Caroline grew up in foster care and never received much guidance about her career. She married young and had a child who was in a severe accident; her daughter now requires ongoing, lifetime care. Caroline works full time, nurses her daughter, and runs accounting and customer service for her husband’s car dealership business. She would love to pursue a degree program so that she can do accounting for her current employer, but she’s been unable to find a flexible enough option that is also affordable.
These stories resonate with each and every one of us because they sound similar to the stories of our own friends and family members who are struggling to make their way in the job market.
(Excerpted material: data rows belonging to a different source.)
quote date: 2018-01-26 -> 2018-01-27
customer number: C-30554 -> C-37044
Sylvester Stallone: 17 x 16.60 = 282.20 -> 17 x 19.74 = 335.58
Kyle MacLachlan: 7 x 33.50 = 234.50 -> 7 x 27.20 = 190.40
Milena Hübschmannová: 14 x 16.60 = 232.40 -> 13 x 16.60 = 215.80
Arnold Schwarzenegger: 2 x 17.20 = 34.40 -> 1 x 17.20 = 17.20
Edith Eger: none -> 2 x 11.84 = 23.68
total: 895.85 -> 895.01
Author Simon Sinek talks about the potency of small stories—how impactful Dr. Martin Luther King, Jr.’s image was in his “I have a dream” speech of a little black child holding hands with a white child. This simple image stirs the limbic system of our brain, and we can imagine that more positive future. Sinek elaborates: “And so what we do is we use these individual stories, whether they're true or whether they're hypothetical, as metaphors for the big idea … because we can relate ourselves to the small story.”
Smaller stories move us toward action
When we switch from the future of work to the future of workers, we can see these three women. Moreover, it’s easier to imagine the solutions that are needed to solve for the specific and recurring pain points in their lives. We begin to see the opportunities to design a better functioning learning ecosystem that is fundamentally more navigable, supportive, targeted, integrated, and fair.
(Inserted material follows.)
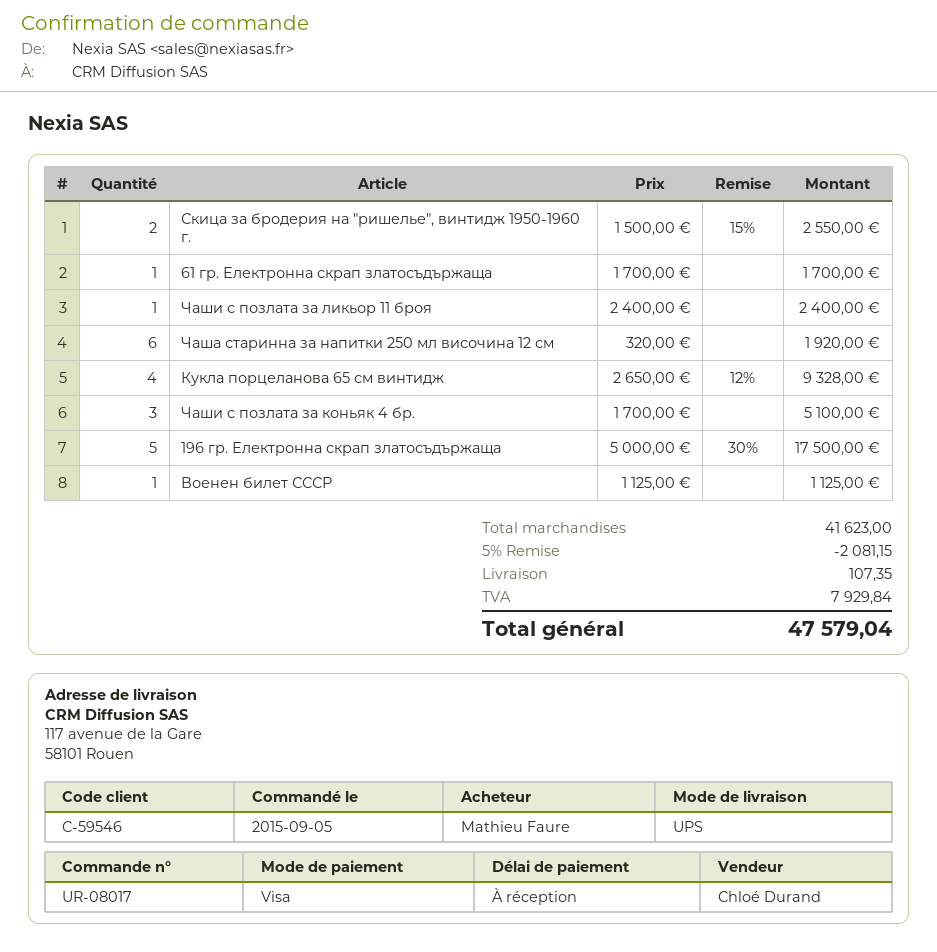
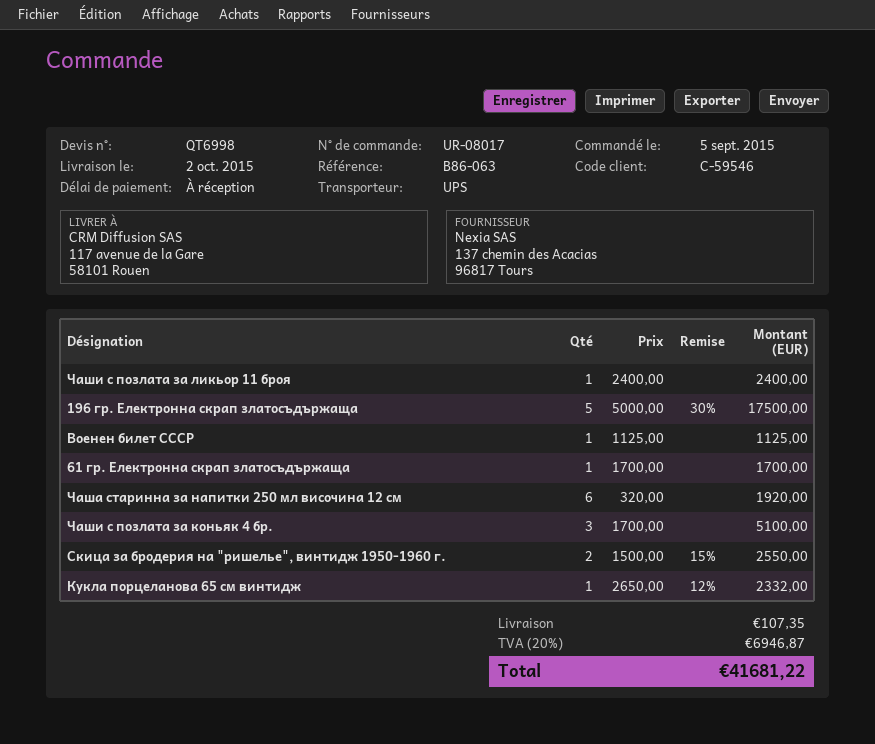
Кукла порцеланова 65 см винтидж: 4 x 2650.00 - 12% = 9328.00 -> 1 x 2650.00 - 12% = 2332.00
discount: 5% = 2081.15 -> none
tax: 7929.84 -> 6946.87
total: 47579.04 -> 41681.22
Small stories help us get tactical and focus on removing barriers. We see how we might advise Monica on surfacing the skills she already brings to the table and how they might transfer into an adjacent industry area that she hadn’t ever considered. We think about how to connect Monica with the right competency-based program that gives her credit for what she already knows, so that she can move into an accelerated and flexible online nursing pathway. We think about the kinds of skills that Caroline might need to acquire in financial services that she can pursue online through open educational resources or a local on-ramp program. This way, she can continue to earn a living while developing new skills for a fraction of the cost of a degree program. For all three women, we can advise them on how they might highlight their skills differently in their resumes and hiring interviews to stand out from the crowd.
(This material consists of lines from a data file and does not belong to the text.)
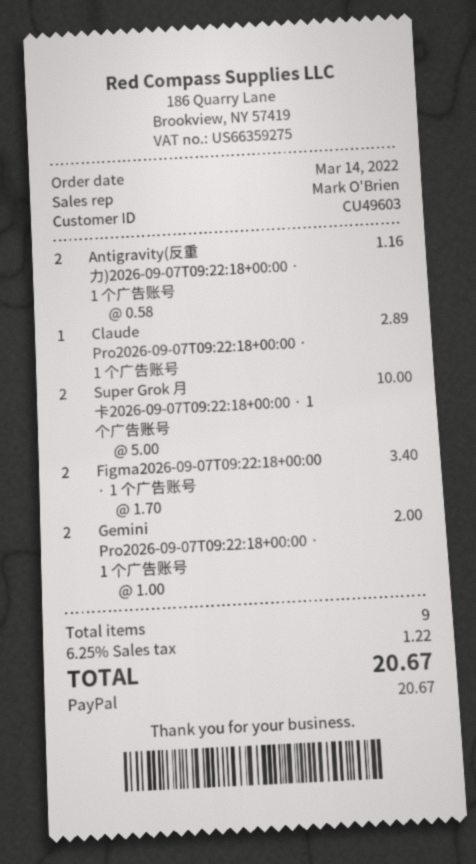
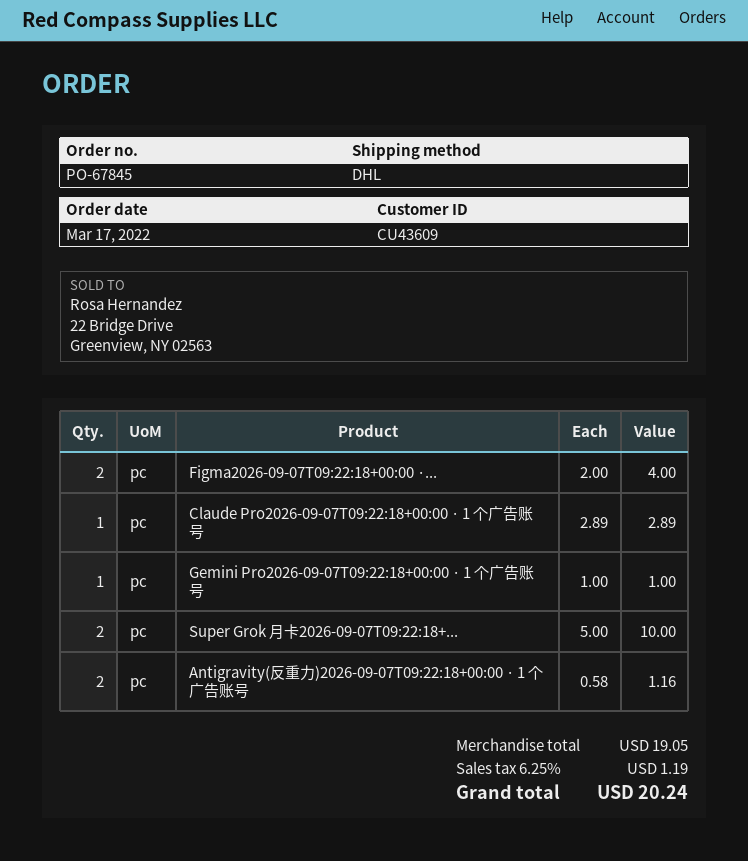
order date: 2022-03-14 -> 2022-03-17
customer number: CU49603 -> CU43609
Figma2026-09-07T09:22:18+00:00 · 1 个广告账号: 2 x 1.70 = 3.40 -> 2 x 2.00 = 4.00
Gemini Pro2026-09-07T09:22:18+00:00 · 1 个广告账号: 2 x 1.00 = 2.00 -> 1 x 1.00 = 1.00
tax: 6.25% = 1.22 -> 6.25% = 1.19
total: 20.67 -> 20.24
The Future of Workers, the Future of Us
Small stories remind us that the future of workers isn’t just about Monica, Delia, and Caroline, or those people over there. The future of workers is the future of us. We are the ones who will run into the same challenges and barriers as those who are struggling today as we try to skill up and remain competitive in a rapidly evolving job market.
And therefore, we understand how all of these elements—better career navigation and personalized coaching, access to more targeted educational pathways (the rights skills, the right path at the right time), and ways to build those new skills while earning a paycheck—all need to come together so that we can each demonstrate to a future employer that we are the ones they should hire.
Just like Monica, Delia, or Caroline, we will all need better ways to seek out the relevant information, funding, time, advice, support, and skills training to navigate the job transitions to come.